**WHAT YOU SHOULD DO:**
Please keep the images out and set down the data exactly as given.

[Web document revisions]

--- START ---

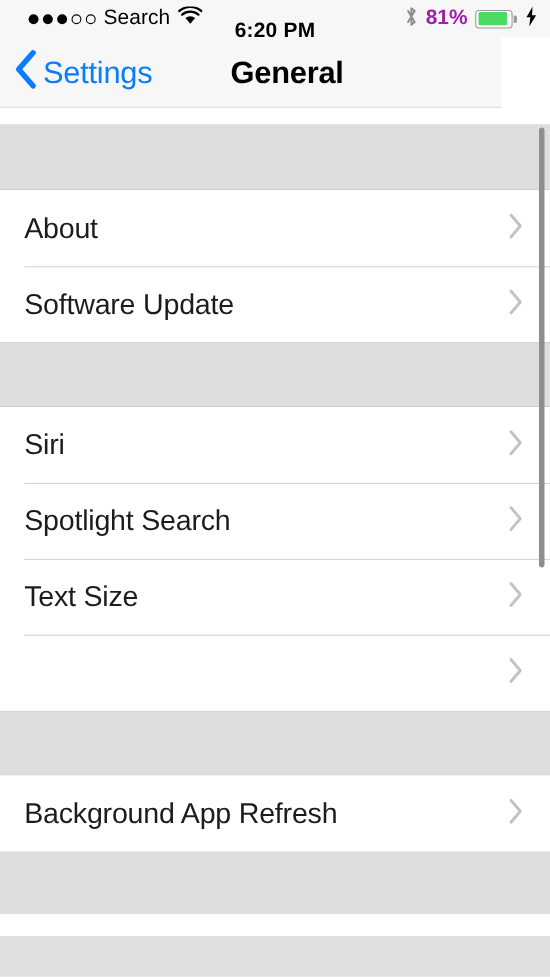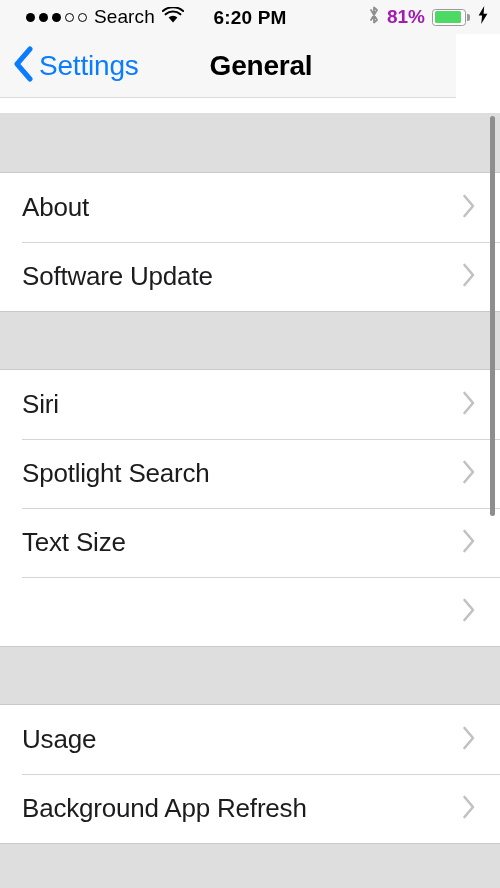--- a/index.html
+++ b/index.html
@@ -19,7 +19,7 @@
     display:flex; align-items:center;
   }
   .sb-left { position:absolute; left:26px; top:0; height:34px; display:flex; align-items:center; gap:7px; }
-  .sb-center { position:absolute; left:0; top:1px; width:500px; height:34px; display:flex; align-items:center; justify-content:center; }
+  .sb-center { position:absolute; left:0; top:12px; width:500px; height:34px; display:flex; align-items:center; justify-content:center; }
   .sb-right { position:absolute; right:12px; top:0; height:34px; display:flex; align-items:center; gap:7px; }
 
   .dots { display:flex; align-items:center; gap:4px; }

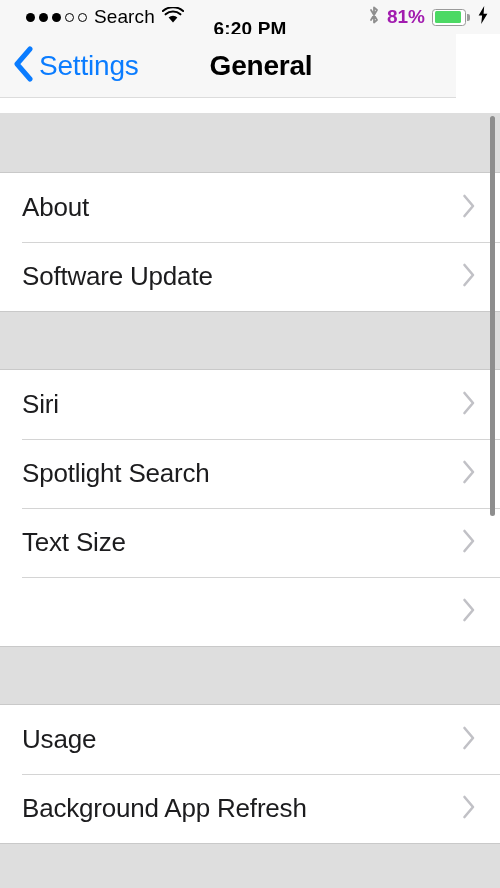--- a/index.html
+++ b/index.html
@@ -231,14 +231,6 @@
 
     <div class="group">
       <div class="cell">
-        <span class="cell-label">Usage</span>
-        <span class="chevron">
-          <svg width="14" height="24" viewBox="0 0 14 24">
-            <path d="M2.5 2 L11 12 L2.5 22" stroke="#c1c1c6" stroke-width="2.6" fill="none" stroke-linecap="round" stroke-linejoin="round"></path>
-          </svg>
-        </span>
-      </div>
-      <div class="cell">
         <span class="cell-label">Background App Refresh</span>
         <span class="chevron">
           <svg width="14" height="24" viewBox="0 0 14 24">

--- END ---

**RESPONSE TO THE EXERCISE:**
--- a/index.html
+++ b/index.html
@@ -19,7 +19,7 @@
     display:flex; align-items:center;
   }
   .sb-left { position:absolute; left:26px; top:0; height:34px; display:flex; align-items:center; gap:7px; }
-  .sb-center { position:absolute; left:0; top:1px; width:500px; height:34px; display:flex; align-items:center; justify-content:center; }
+  .sb-center { position:absolute; left:0; top:12px; width:500px; height:34px; display:flex; align-items:center; justify-content:center; }
   .sb-right { position:absolute; right:12px; top:0; height:34px; display:flex; align-items:center; gap:7px; }
 
   .dots { display:flex; align-items:center; gap:4px; }

--- a/index.html
+++ b/index.html
@@ -231,14 +231,6 @@
 
     <div class="group">
       <div class="cell">
-        <span class="cell-label">Usage</span>
-        <span class="chevron">
-          <svg width="14" height="24" viewBox="0 0 14 24">
-            <path d="M2.5 2 L11 12 L2.5 22" stroke="#c1c1c6" stroke-width="2.6" fill="none" stroke-linecap="round" stroke-linejoin="round"></path>
-          </svg>
-        </span>
-      </div>
-      <div class="cell">
         <span class="cell-label">Background App Refresh</span>
         <span class="chevron">
           <svg width="14" height="24" viewBox="0 0 14 24">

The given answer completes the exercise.